(Records from a data source)
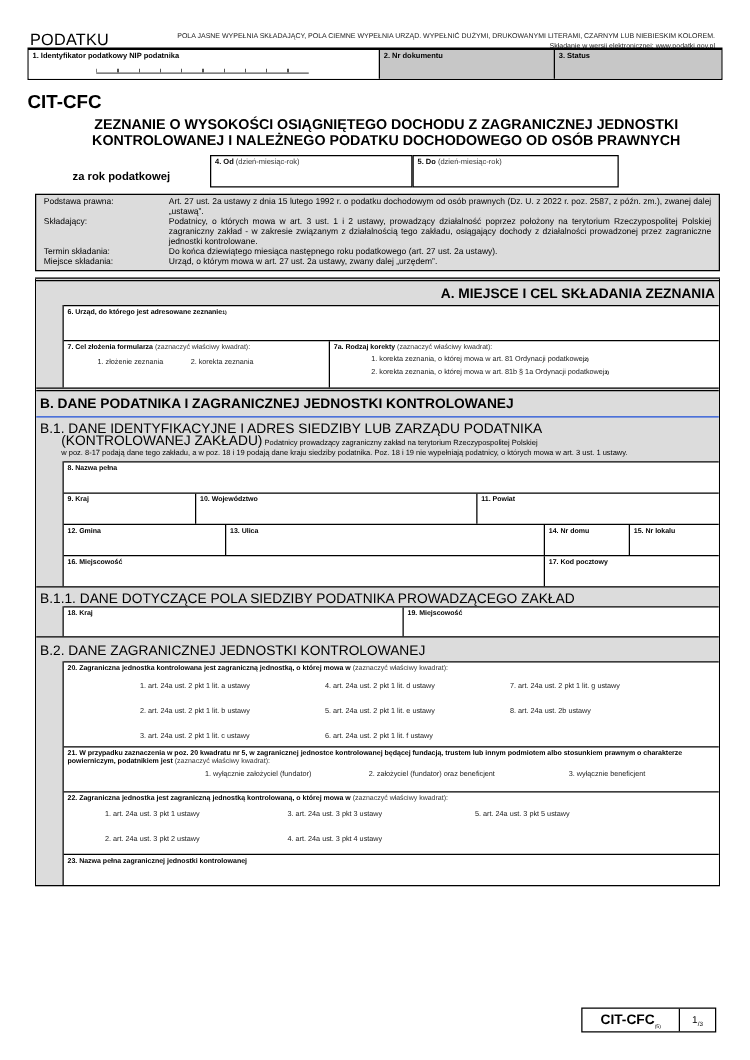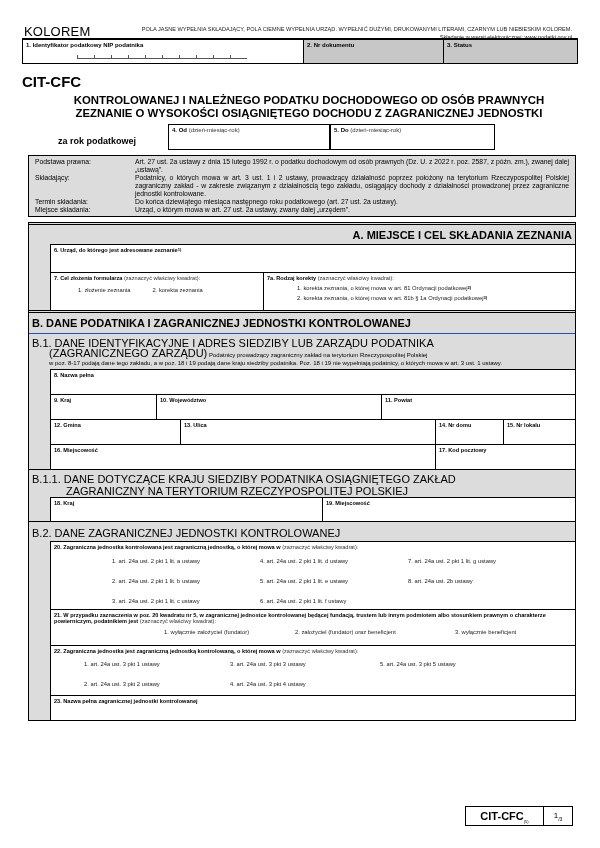--- a/index.html
+++ b/index.html
@@ -74,7 +74,7 @@
 </head>
 <body>
 
-<div class="abs poltax">KOLOREM</div>
+<div class="abs poltax">PODATKU</div>
 <div class="abs instr">
   <div>POLA JASNE WYPEŁNIA SKŁADAJĄCY, POLA CIEMNE WYPEŁNIA URZĄD. WYPEŁNIĆ DUŻYMI, DRUKOWANYMI LITERAMI, CZARNYM LUB NIEBIESKIM KOLOREM.</div>
   <div class="web">Składanie w wersji elektronicznej: www.podatki.gov.pl</div>

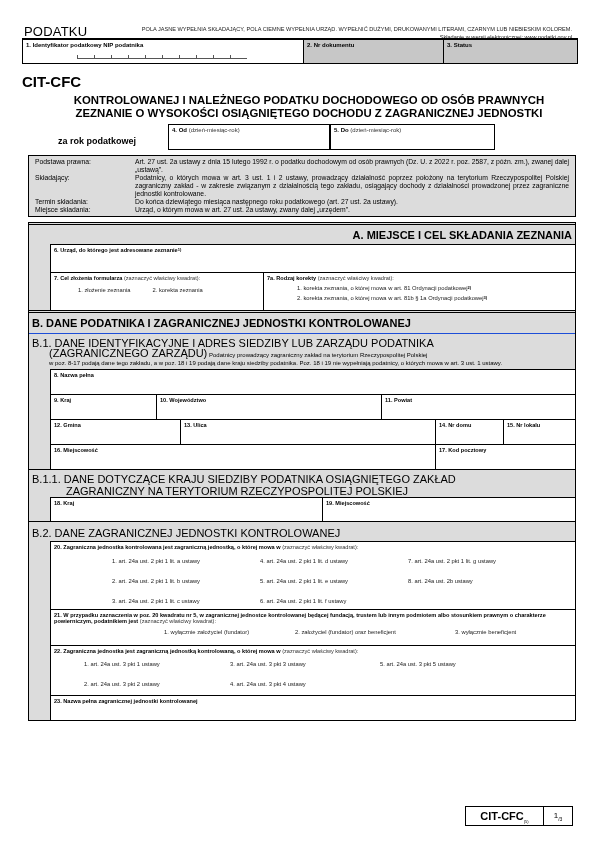--- a/index.html
+++ b/index.html
@@ -95,8 +95,8 @@
 
 <div class="abs formcode">CIT-CFC</div>
 <div class="abs title">
+  <div>ZEZNANIE O WYSOKOŚCI OSIĄGNIĘTEGO DOCHODU Z ZAGRANICZNEJ JEDNOSTKI</div>
   <div>KONTROLOWANEJ I NALEŻNEGO PODATKU DOCHODOWEGO OD OSÓB PRAWNYCH</div>
-  <div>ZEZNANIE O WYSOKOŚCI OSIĄGNIĘTEGO DOCHODU Z ZAGRANICZNEJ JEDNOSTKI</div>
 </div>
 
 <div class="abs period">

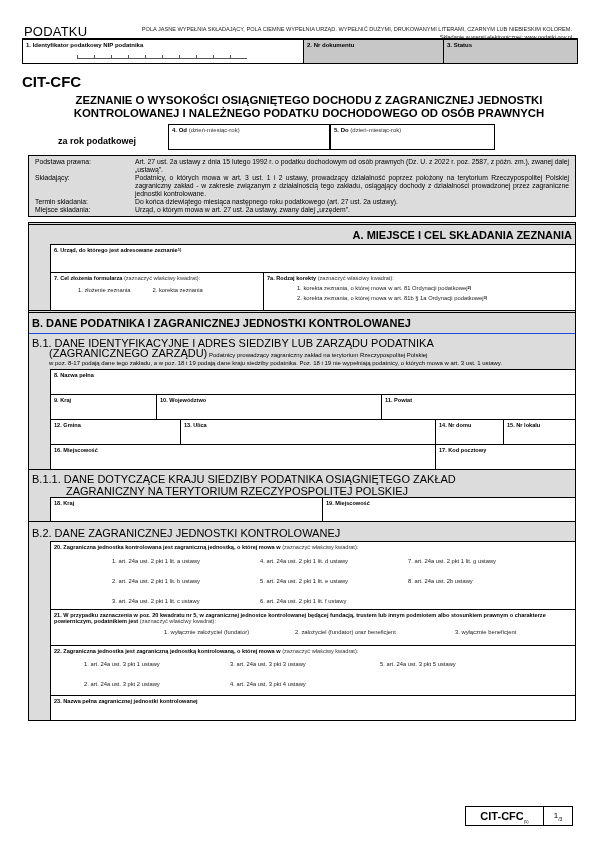--- a/index.html
+++ b/index.html
@@ -163,7 +163,7 @@
   <div style="border-top:1px solid #1d4ed8;">
     <div class="sec-b1-h">B.1. DANE IDENTYFIKACYJNE I ADRES SIEDZIBY LUB ZARZĄDU PODATNIKA</div>
     <div class="sec-b1-desc">
-      <span class="first">(ZAGRANICZNEGO ZARZĄDU)</span>
+      <span class="first">(KONTROLOWANEJ ZAKŁADU)</span>
       <span>Podatnicy prowadzący zagraniczny zakład na terytorium Rzeczypospolitej Polskiej</span>
       <div>w poz. 8-17 podają dane tego zakładu, a w poz. 18 i 19 podają dane kraju siedziby podatnika. Poz. 18 i 19 nie wypełniają podatnicy, o których mowa w art. 3 ust. 1 ustawy.</div>
     </div>

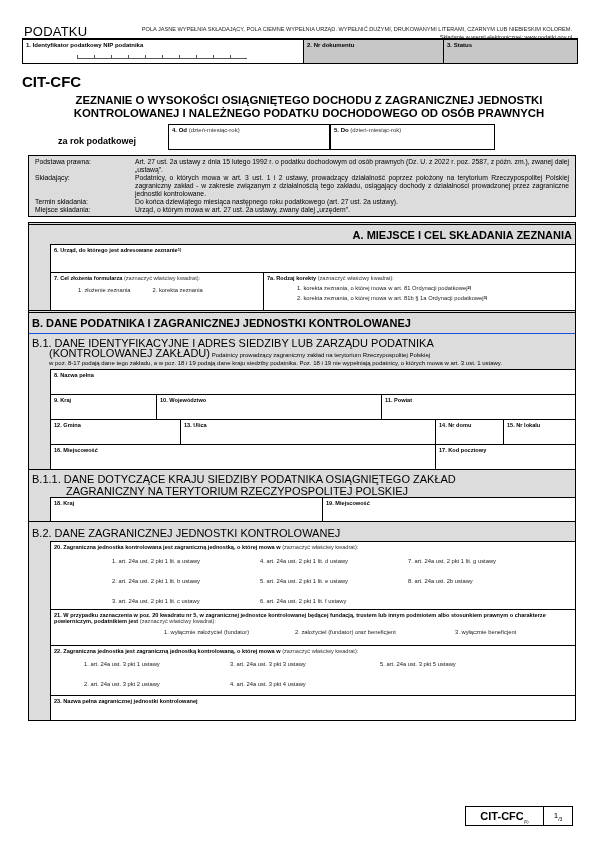--- a/index.html
+++ b/index.html
@@ -189,7 +189,7 @@
 
   <div>
     <div class="sec-b11-h">
-      <div>B.1.1. DANE DOTYCZĄCE KRAJU SIEDZIBY PODATNIKA OSIĄGNIĘTEGO ZAKŁAD</div>
+      <div>B.1.1. DANE DOTYCZĄCE POLA SIEDZIBY PODATNIKA PROWADZĄCEGO ZAKŁAD</div>
       <div style="padding-left:34px;">ZAGRANICZNY NA TERYTORIUM RZECZYPOSPOLITEJ POLSKIEJ</div>
     </div>
     <div class="indent">

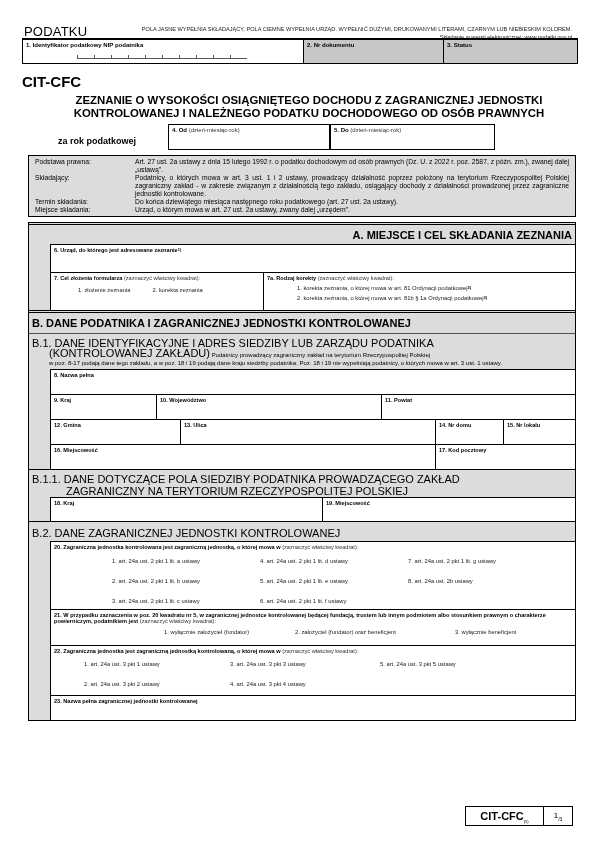--- a/index.html
+++ b/index.html
@@ -190,7 +190,6 @@
   <div>
     <div class="sec-b11-h">
       <div>B.1.1. DANE DOTYCZĄCE POLA SIEDZIBY PODATNIKA PROWADZĄCEGO ZAKŁAD</div>
-      <div style="padding-left:34px;">ZAGRANICZNY NA TERYTORIUM RZECZYPOSPOLITEJ POLSKIEJ</div>
     </div>
     <div class="indent">
       <div class="row" style="height:24px;">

# Description of the task
Which lines above include the word "padding"? Return each one.

# Solution
       <div style="padding-left:34px;">ZAGRANICZNY NA TERYTORIUM RZECZYPOSPOLITEJ POLSKIEJ</div>
-      <div style="padding-left:34px;">ZAGRANICZNY NA TERYTORIUM RZECZYPOSPOLITEJ POLSKIEJ</div>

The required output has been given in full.